TROISIÈME SECTION
DÉCISION
SUR LA RECEVABILITÉ
de la requête n° 45884/99
présentée par Wilma Cossu
contre l’Italie
La Cour européenne des Droits de l’Homme (troisième section), siégeant le 26 octobre 1999 en une chambre composée de
SirNicolas Bratza, président,
M.J.-P. Costa,
M.B. Conforti,
MmeF. Tulkens,
M.W. Fuhrmann,
M.K. Jungwiert,
M.K. Traja, juges,
et deMmeS. Dollé, greffière de section ;
Vu la requête introduite le 17 octobre 1997 et enregistrée le 2 février 1999 ;
Après avoir délibéré, rend la décision suivante :
EN FAIT
La requérante est une ressortissante italienne, née en 1967 et résidant à Verona. Elle est représentée devant la Cour par Me Massimo P.G. Guerra, avocat à Verone.
Le 12 septembre 1991, la requérante assigna l’entreprise T. devant le tribunal de Vérone afin d’obtenir réparation des dommages subis lors de travaux dans l’immeuble de la requérante.
L’instruction commença le 17 octobre 1991. Des cinq audiences prévues entre le 2 avril 1992 et le 14 décembre 1994, une fut remise d’office, deux concernèrent l’audition de témoins et deux l’admission ou à la discussion d’autres moyens de preuves. La présentation des conclusions eut lieu le 13 avril 1995 et l’audience de plaidoiries se tint le 15 novembre 1996. Par un jugement du 18 novembre 1996, dont le texte fut déposé au greffe le 11 janvier 1997, le tribunal fit droit à la demande de la requérante. D’après les informations fournies par la requérante, ce jugement acquit l’autorité de la chose jugée le 26 février 1998.
EN DROIT
Le grief de la requérante porte sur la durée de la procédure litigieuse. Cette procédure a débuté le 12 septembre 1991 et s'est terminée le 11 janvier 1997.

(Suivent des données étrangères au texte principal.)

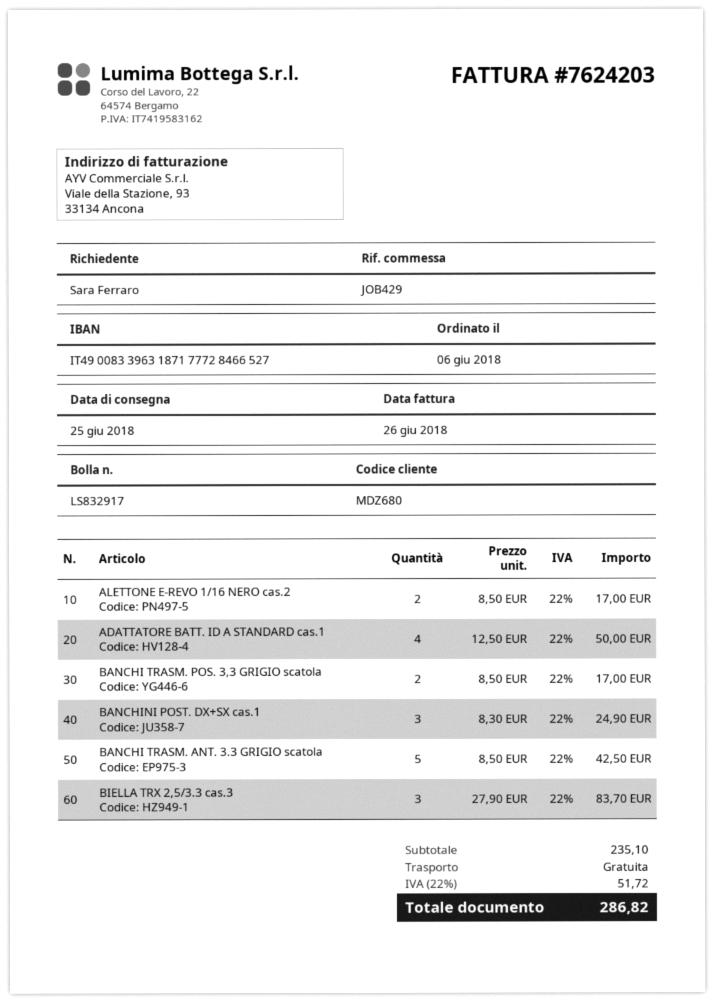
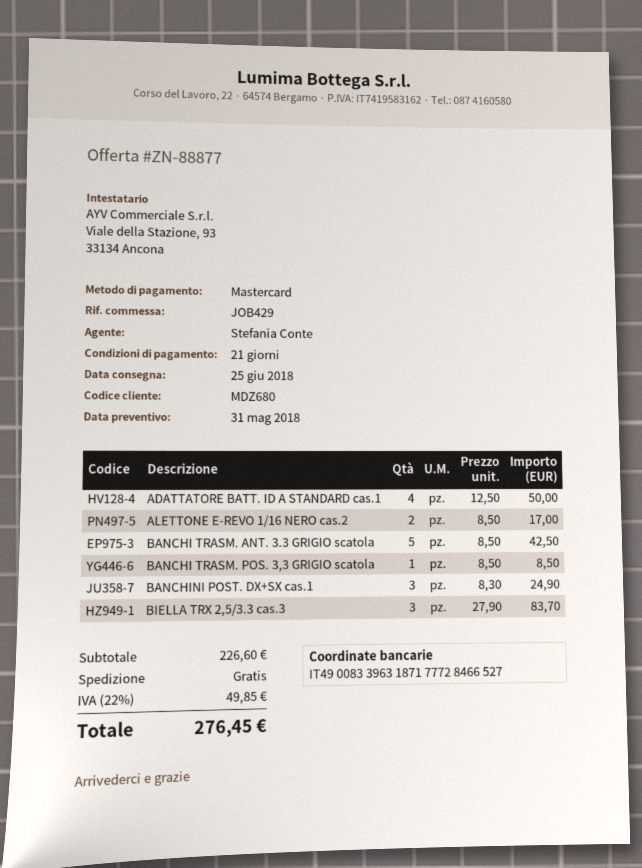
BANCHI TRASM. POS. 3,3 GRIGIO scatola: 2 x 8.50 = 17.00 -> 1 x 8.50 = 8.50
subtotal: 235.10 -> 226.60
tax: 22% = 51.72 -> 22% = 49.85
total: 286.82 -> 276.45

Selon la requérante, la durée de la procédure, qui est de cinq ans et quatre mois, ne répond pas à l’exigence du « délai raisonnable » (article 6 § 1 de la Convention). Le Gouvernement s’oppose à cette thèse.
La Cour estime qu’à la lumière des critères qui se dégagent de sa jurisprudence en matière de « délai raisonnable » (complexité de l’affaire, comportement du requérant et des autorités compétentes et enjeu du litige pour le requérant), et compte tenu de l’ensemble des éléments en sa possession, ce grief doit faire l’objet d’un examen au fond.
Par ces motifs, la Cour, à l’unanimité,
DÉCLARE LA REQUÊTE RECEVABLE, tous moyens de fond réservés.